The efflux transporter P-glycoprotein (P-gp) has been implicated in multidrug resistance of different nematode parasites affecting livestock species. Increased expression of P-gp in nematodes after their in vitro as well as in vivo exposure to anthelmintics suggests a role of P-gp in drug resistance. The current study evaluated the P-gp gene expression in a highly-resistant isolate of the sheep nematode Haemonchus contortus, selected after exposure to ivermectin (IVM) treatments at 10-fold the therapeutic dose. Four lambs were artificially infected with L3 (7000 L3/animal) of a previously selected IVM highly resistant H. contortus isolate. Forty five (45) days after infection, adult worms were collected at 0 (untreated), 6, 12 and 24 h post-oral IVM (2 mg/kg) administration. The relative transcription levels of different H. contortus P-gp genes were studied by quantitative real-time PCR (qPCR) and confirmed by RNA-seq. P-gp1 and P-gp11 gene expressions did not change throughout the experimental sampling period. P-gp3 and P-gp9.1 transcripts decreased significantly at both 12 and 24 h post IVM exposure. P-gp2 expression was progressively increased in a time-dependent manner at 1.81 (6 h), 2.08 (12 h) and 2.49 (24 h)-fold compared to adult worms not exposed (control 0 h) to IVM, although without reaching statistically significant differences (P > 0.05).
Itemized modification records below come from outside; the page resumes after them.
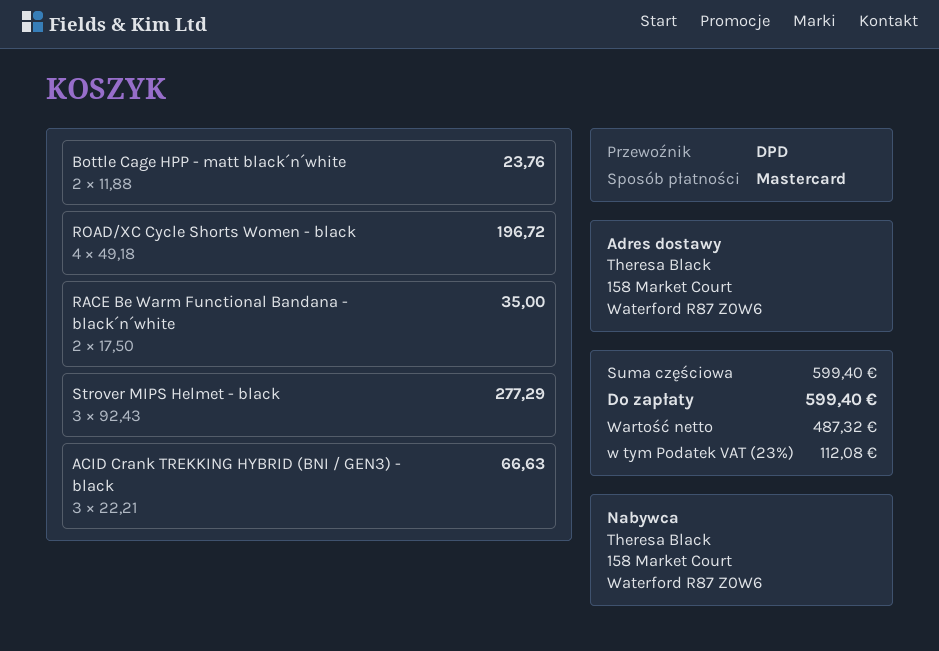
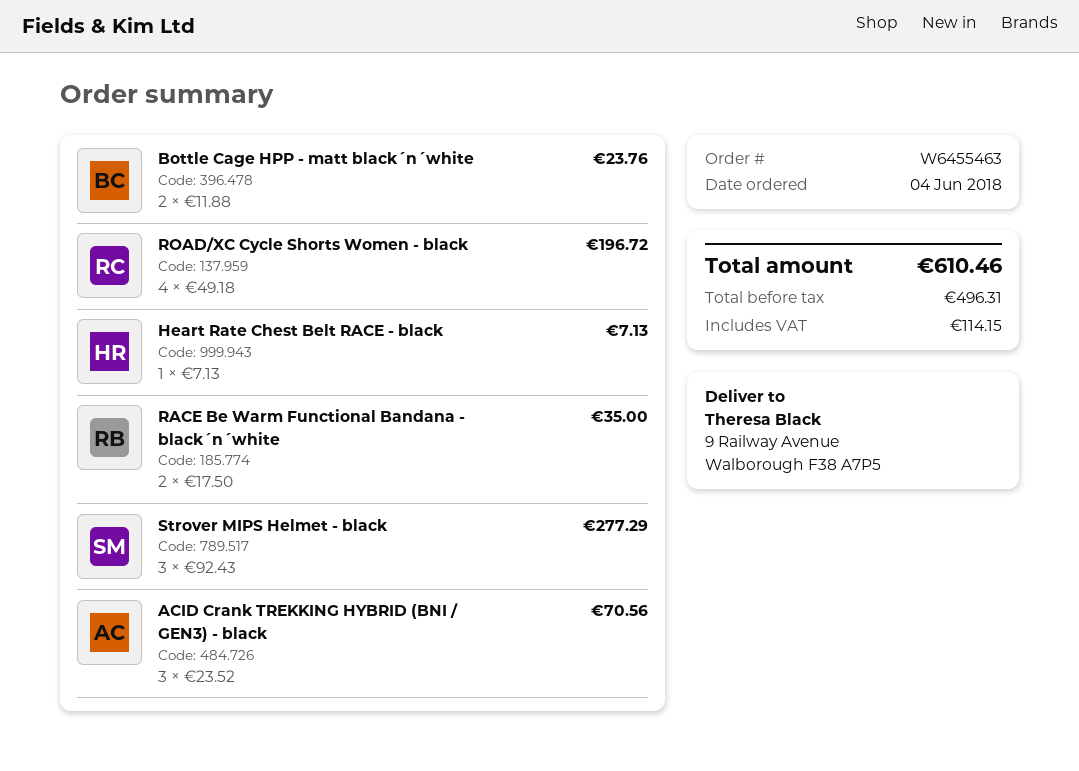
ship to: 158 Market Court, Waterford R87 Z0W6 -> 9 Railway Avenue, Walborough F38 A7P5
ACID Crank TREKKING HYBRID (BNI / GEN3) - black: 3 x 22.21 = 66.63 -> 3 x 23.52 = 70.56
Heart Rate Chest Belt RACE - black: none -> 1 x 7.13 = 7.13
net: 487.32 -> 496.31
tax: 112.08 -> 114.15
total: 599.40 -> 610.46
P-gp12 was neither detected by qPCR nor by RNA-seq analysis. These relatively modest changes in the P-gp gene expression could not be enough to explain the high level of IVM resistance displayed by the H. contortus isolate under assessment. Overexpression of membrane drug transporters including P-gp has been associated with IVM resistance in different nematode parasites. However, some evidences suggest that resistance to IVM and other macrocyclic lactones may develop by multiple mechanisms. Further studies are needed to improve the understanding of resistance mechanisms in adult stages of H. contortus.